Le Rêve d'Abel Gance

Érik Bullot
France / 2024 / 10:12
Composé d'images et de musiques produites avec une intelligence artificielle, Le Rêve d'Abel Gance se propose d'explorer l'imaginaire poétique du cinéaste Abel Gance à travers sa maison-cristal, à la fois laboratoire, studio de tournage, et espace neuronal.

« We are like the dreamer who dreams, and then lives inside the dream... But, who is the dreamer? [Nous sommes comme le rêveur, qui rêve et se retrouve ensuite à vivre à l'intérieur du rêve... Mais qui est le rêveur ?] », Twin Peaks:The Return (David Lynch, 2017)

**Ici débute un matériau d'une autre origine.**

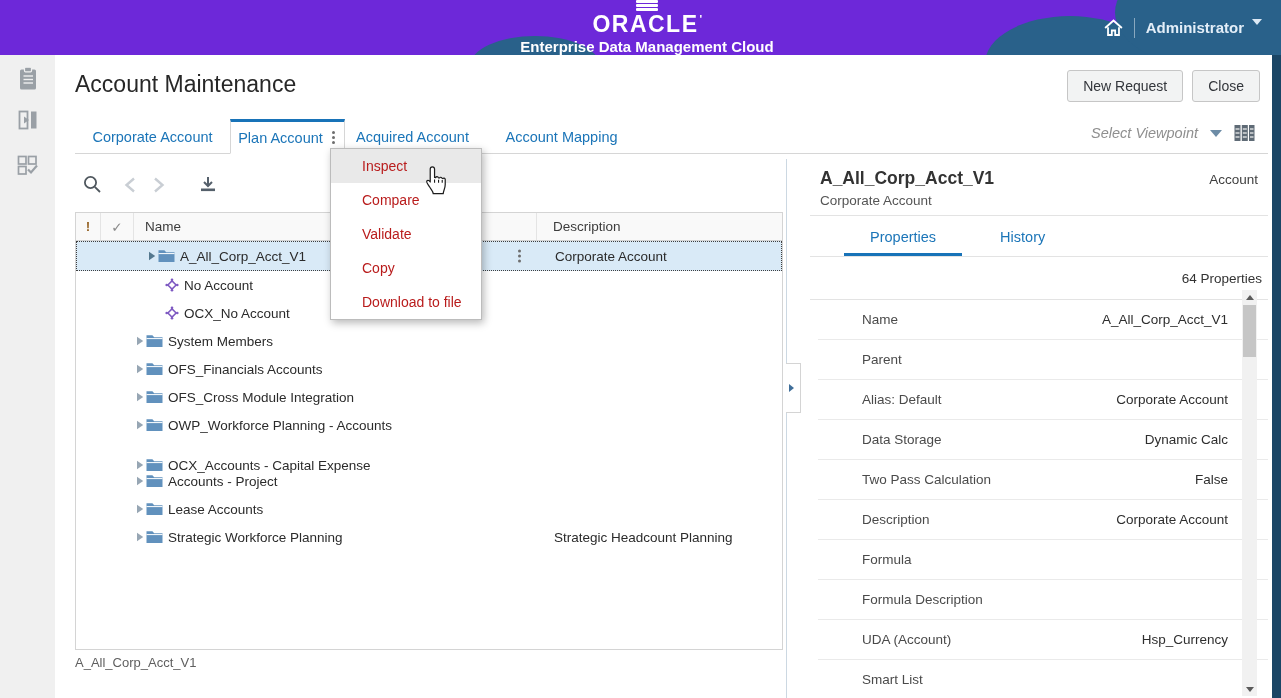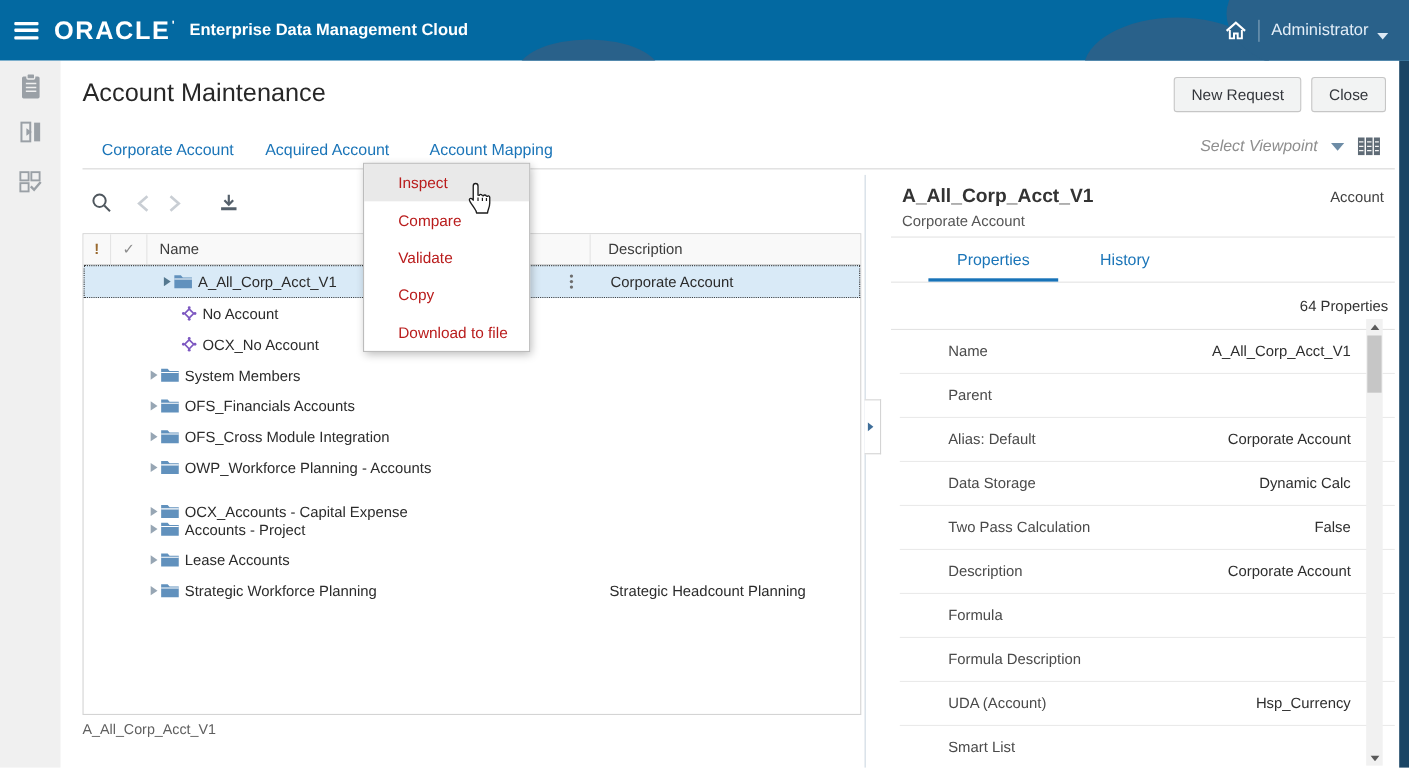--- a/index.html
+++ b/index.html
@@ -7,7 +7,7 @@
   body { font-family:"Liberation Sans","DejaVu Sans",sans-serif; background:#fff; position:relative; color:#2b2b2b; }
 
   
-  .topbar { position:absolute; left:0; top:0; width:1281px; height:55px; background:#0369a1; z-index:50; overflow:hidden; display:flex; align-items:center; }
+  .topbar { position:absolute; left:0; top:0; width:1281px; height:55px; background:#6d28d9; z-index:50; overflow:hidden; display:flex; align-items:center;flex-direction:column; }
   .cloud { position:absolute; background:#29618a; border-radius:50%; }
   .hamburger { width:22px; height:16px; margin-left:13px; display:flex; flex-direction:column; justify-content:space-between; cursor:pointer; z-index:2; }
   .hamburger span { display:block; height:3px; background:#fff; border-radius:1px; }

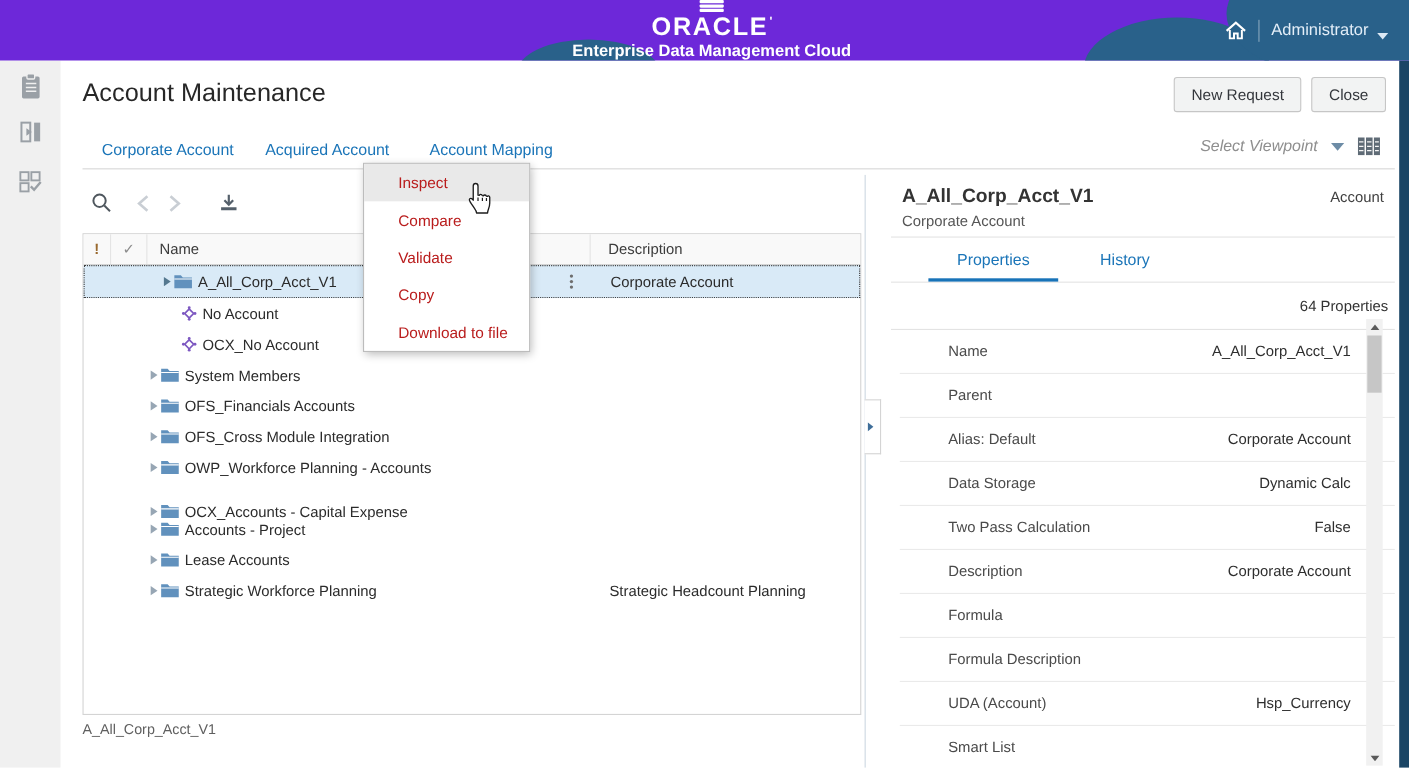--- a/index.html
+++ b/index.html
@@ -16,7 +16,7 @@
   .product { color:#fff; font-size:15px; font-weight:700; margin-left:13px; z-index:2; }
   .topbar-right { position:absolute; right:19px; top:0; height:55px; display:flex; align-items:center; gap:11px; z-index:2; }
   .tb-divider { width:1px; height:20px; background:rgba(255,255,255,.45); }
-  .user-menu { display:flex; align-items:flex-end; gap:8px; cursor:pointer; }
+  .user-menu { display:flex; align-items:flex-start; gap:8px; cursor:pointer;font-weight:bold; }
   .user-name { color:#e3eef8; font-size:15px; }
   .caret-down-w { width:0; height:0; border-left:5px solid transparent; border-right:5px solid transparent; border-top:6px solid #dce9f5; }
 

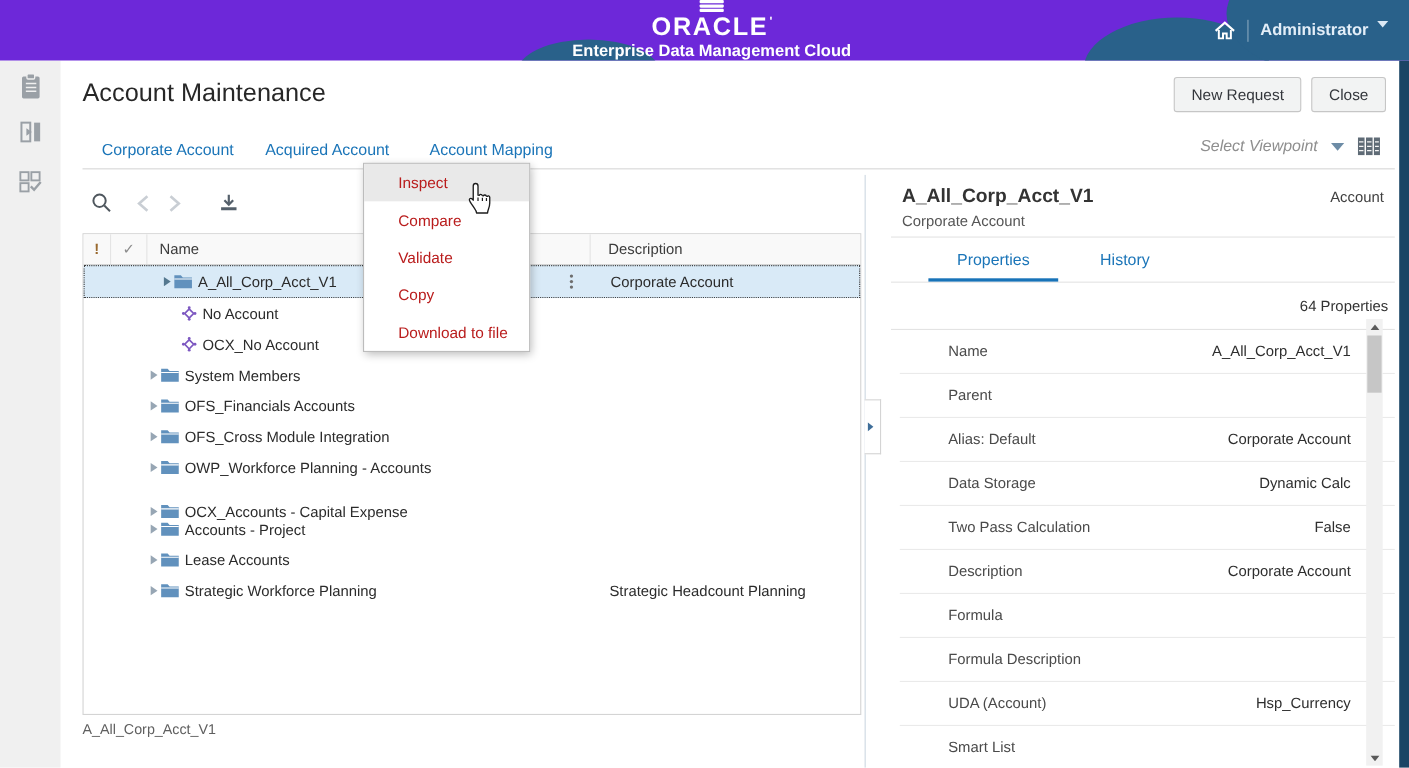--- a/index.html
+++ b/index.html
@@ -174,6 +174,14 @@
   <div class="tabbar">
       <div class="tab" style="width: 155px;">
         <span>Corporate Account</span>
+      </div>
+      <div class="tab active" style="width: 115px;">
+        <span>Plan Account</span>
+        <span class="kebab">
+          <i></i>
+          <i></i>
+          <i></i>
+        </span>
       </div>
       <div class="tab" style="width: 135px;">
         <span>Acquired Account</span>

De qui est le rêve dans lequel nous sommes pris ? Celui du cinéaste Abel Gance, assurément, dont nombre de projets sont restés à l'état de rêves, de plans inachevés. C'est que Gance rêvait grand le futur de son art, sous une forme totale, affranchie de son dispositif, avec des images libérées de l'écran, envahissant toutes les surfaces. À moins qu'un rêveur ne rêve les rêves de Gance ? Le réalisateur et chercheur Érik Bullot sonde les virtualités, les en-deçà et au-delà des films : objets sans images, incomplets, performés... autant d'interfaces qui invitent à imaginer, à travers les manques et les suggestions. Son roman-photo en noir et blanc déploie des visions d'un passé possible qui valent comme images d'un rêve (nocturne), images de rêve (fabuleuses), images rêvées (fantasmées). Des indices parasitent la perception : grésillements, perspectives aberrantes, temps discontinu. Si bien que le songe paraît « synthétique », « artificiel », produit d'une machine. Les appareils – du cinéma à l'IA – semblent se rêver eux-mêmes. Les anciens laboratoires deviennent photo-alchimiques, les studios s'éclairent de vitraux électriques, l'écran s'étend aux cieux. Humains et machines rêvent en réseau, à la façon de ces cristaux et lacis filamenteux qui entrelacent les plans de ce film, collectant ses vraies-fausses archives, en un miroir connecté à nos imaginaires. La vie onirique n'est pas solitaire.